“I got you,” Hazel repeated back.
CHAPTER 26
Joan
2001
When Daddy and my uncle Bird stepped fully into the parlor, Wolf cried. She lay on her back and showed Daddy her belly. He knelt to her then. I’d known it was him as soon as I heard Wolf whimper at the door. She made that soft cry for one person and one person only.
Uncle Bird’s voice was unmistakable. He had a sharp Chicago slant to his vowels. Ma. Pa. I had spent years listening to him and my dad talk on the phone long into the night, the both of them howling like hyenas. My father’s Chicago accent blossoming on those calls: mane instead of man.
Daddy wore his tan Marine Corps uniform, his cap in his hands. My uncle Bird, Daddy’s clone except a head shorter, wore a black leather jacket and balanced a toothpick between his pursed lips. Even though they stood before me, it was hard for me to register what I was seeing.
Six years. It had been six years since I had seen Daddy. Every time I thought of him, more often than I wanted to admit, I had pushed the memory away from me. Picked up a pencil. Lost myself on the page. But here he was, in front of me. And he looked so heartbreakingly familiar, down on one knee, rubbing our dog’s belly.
“Hey, girl,” he cooed. He glanced up at me.
It hurt to look at his smile.
We stared at each other for a long time. No words came; I didn’t smile back.
He shifted his focus to my mom, who stood in the parlor with her arms folded over each other. “So, you’re alive,” she said. Mama was cold rage. She glared at him. I suspect that if her eyes could have turned into bullets, she would have let them.
Uncle Bird walked over and kissed Mama, sheepishly, lightly, on the cheek. He took off his leather cap and held it in his hands, shuffled his feet. “It was hell getting here, Meer,” he said.
“I bet,” said my Auntie August. I could see that she still kept an eye on the Remington she’d left by the door.
Uncle Bird pointed his cap at Daddy, who was still stroking Wolf, but his eyes were trained on me and Mama. “And it was all because this nigga didn’t kill enough Hajis in the first damn war.”
“Don’t say that,” I snapped.
History had awakened me to the fact that racism is the only food Americans crave. Mornings in class with Mr. Harrison had taught me that Americans had reduced the world’s most elite soldiers to a single word: Jap. I had grown up hearing my father’s Marine friends, even Uncle Mazz, use Haji. I wasn’t having any of it in this house. I was prepared to deal with the fallout, the blowback of sassing an elder and kin, but—To hell with it, I thought. I wasn’t having any of that low ignorance up in my house. Especially not from him.

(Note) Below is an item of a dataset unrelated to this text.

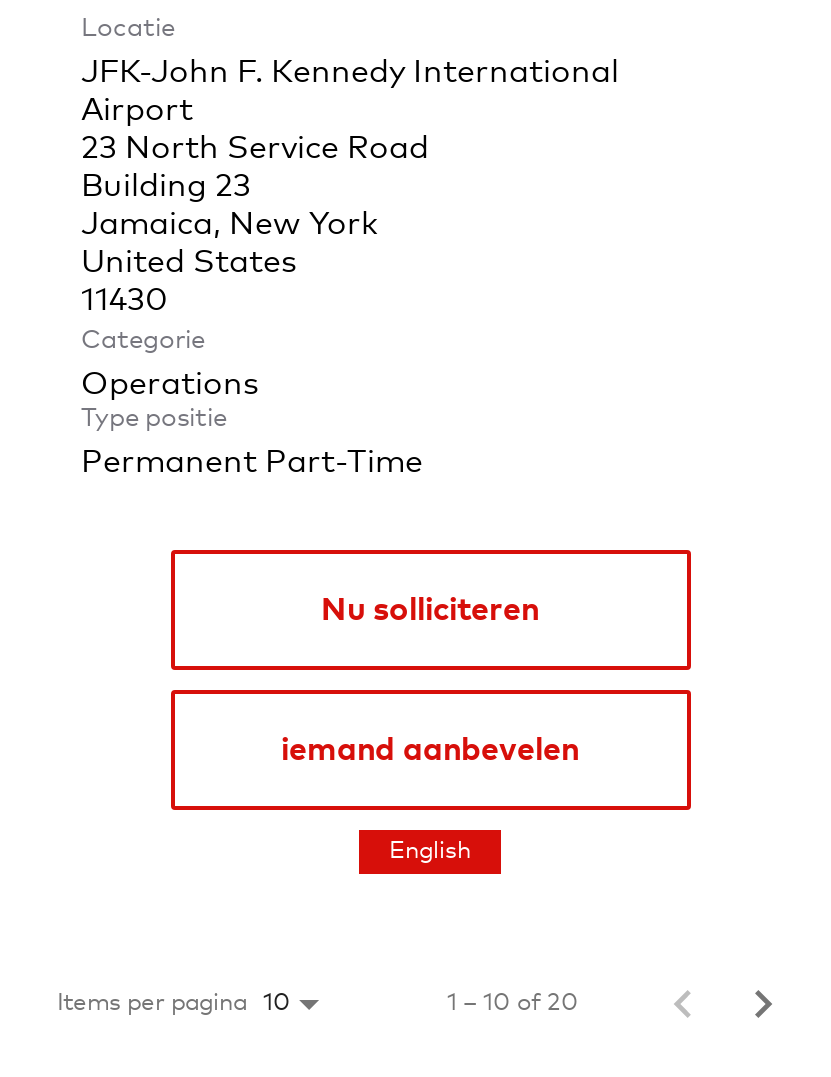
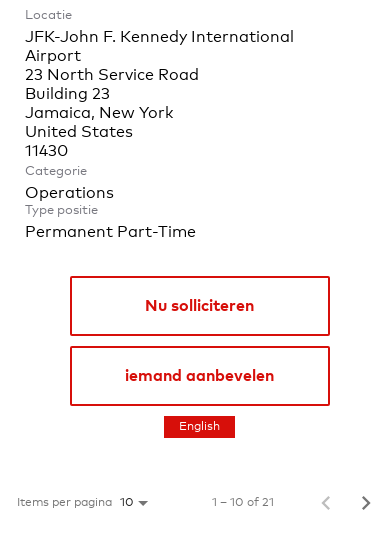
- 1 – 10 of 20
+ 1 – 10 of 21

“Niece!” My uncle crossed the room in a few wide strides, lifted me off the floor, and spun me before setting me down. Felt like something my daddy would have done, should have done, except that neither of us seemed able to bridge the six years of near-silence that lay heavy between us. My anger subsided in my uncle’s embrace. He smelled like him, his brother. I took a deep whiff of sandalwood, cigarettes, and shoe polish.
“Looking just like your daddy. Look at them long spider legs. And you dark as night, girl,” he said.
I blushed.
“And what the hell is wrong with that?” Auntie August rested the shotgun against the front door.

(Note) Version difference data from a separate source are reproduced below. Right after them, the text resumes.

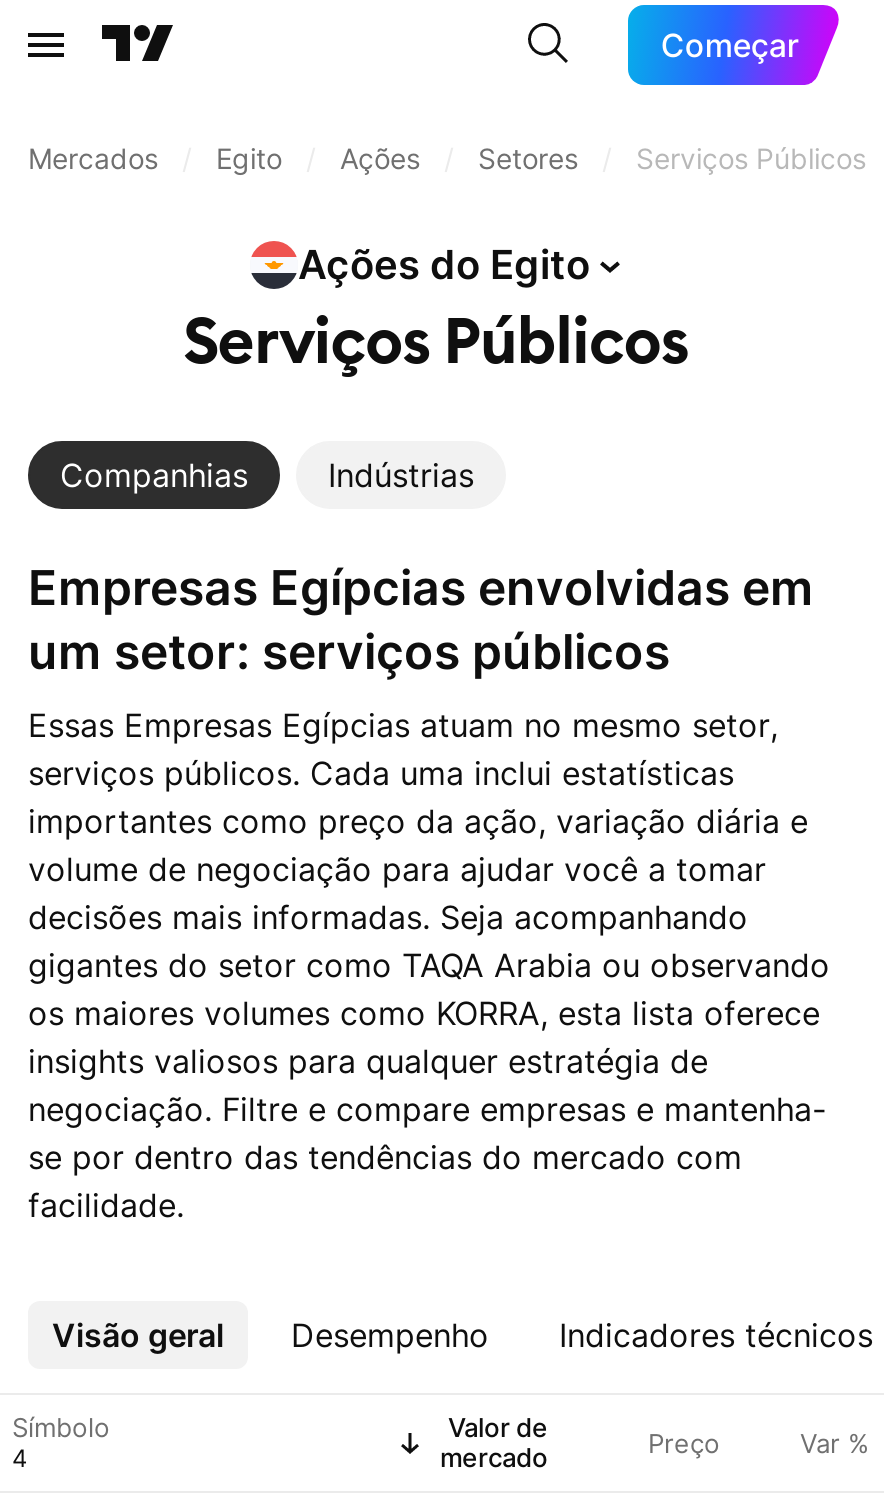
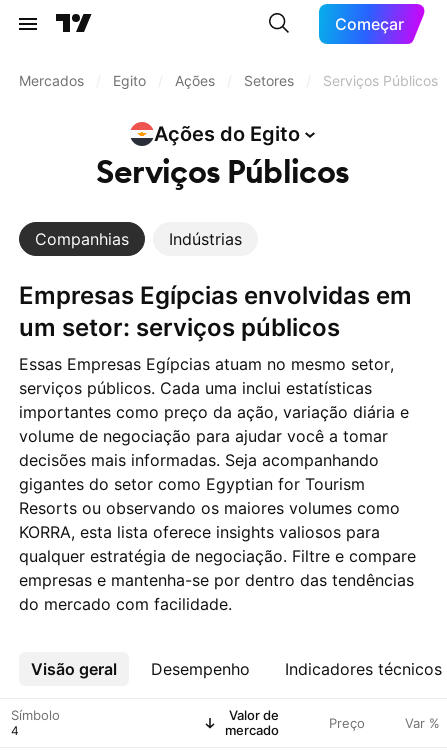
- gigantes do setor como TAQA Arabia ou observando
- os maiores volumes como KORRA, esta lista oferece
- insights valiosos para qualquer estratégia de
- negociação. Filtre e compare empresas e mantenha-
- se por dentro das tendências do mercado com
- facilidade.
+ gigantes do setor como Egyptian for Tourism
+ Resorts ou observando os maiores volumes como
+ KORRA, esta lista oferece insights valiosos para
+ qualquer estratégia de negociação. Filtre e compare
+ empresas e mantenha-se por dentro das tendências
+ do mercado com facilidade.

Uncle Bird raised his hands in capitulation. “Not a damn thing. The girl is beautiful. It is well known that North women can stop traffic. Speaking of, you wouldn’t believe the traffic out of Virginia. Nothing I ever seen before. Standstill. Hell, our drive took us all day, all night.
“Now, Meer.” My uncle turned to face Mama. “I know you and my brother got, um, words need saying. That’s fine. But a cup of coffee? Slice of one of your pies? What you say?”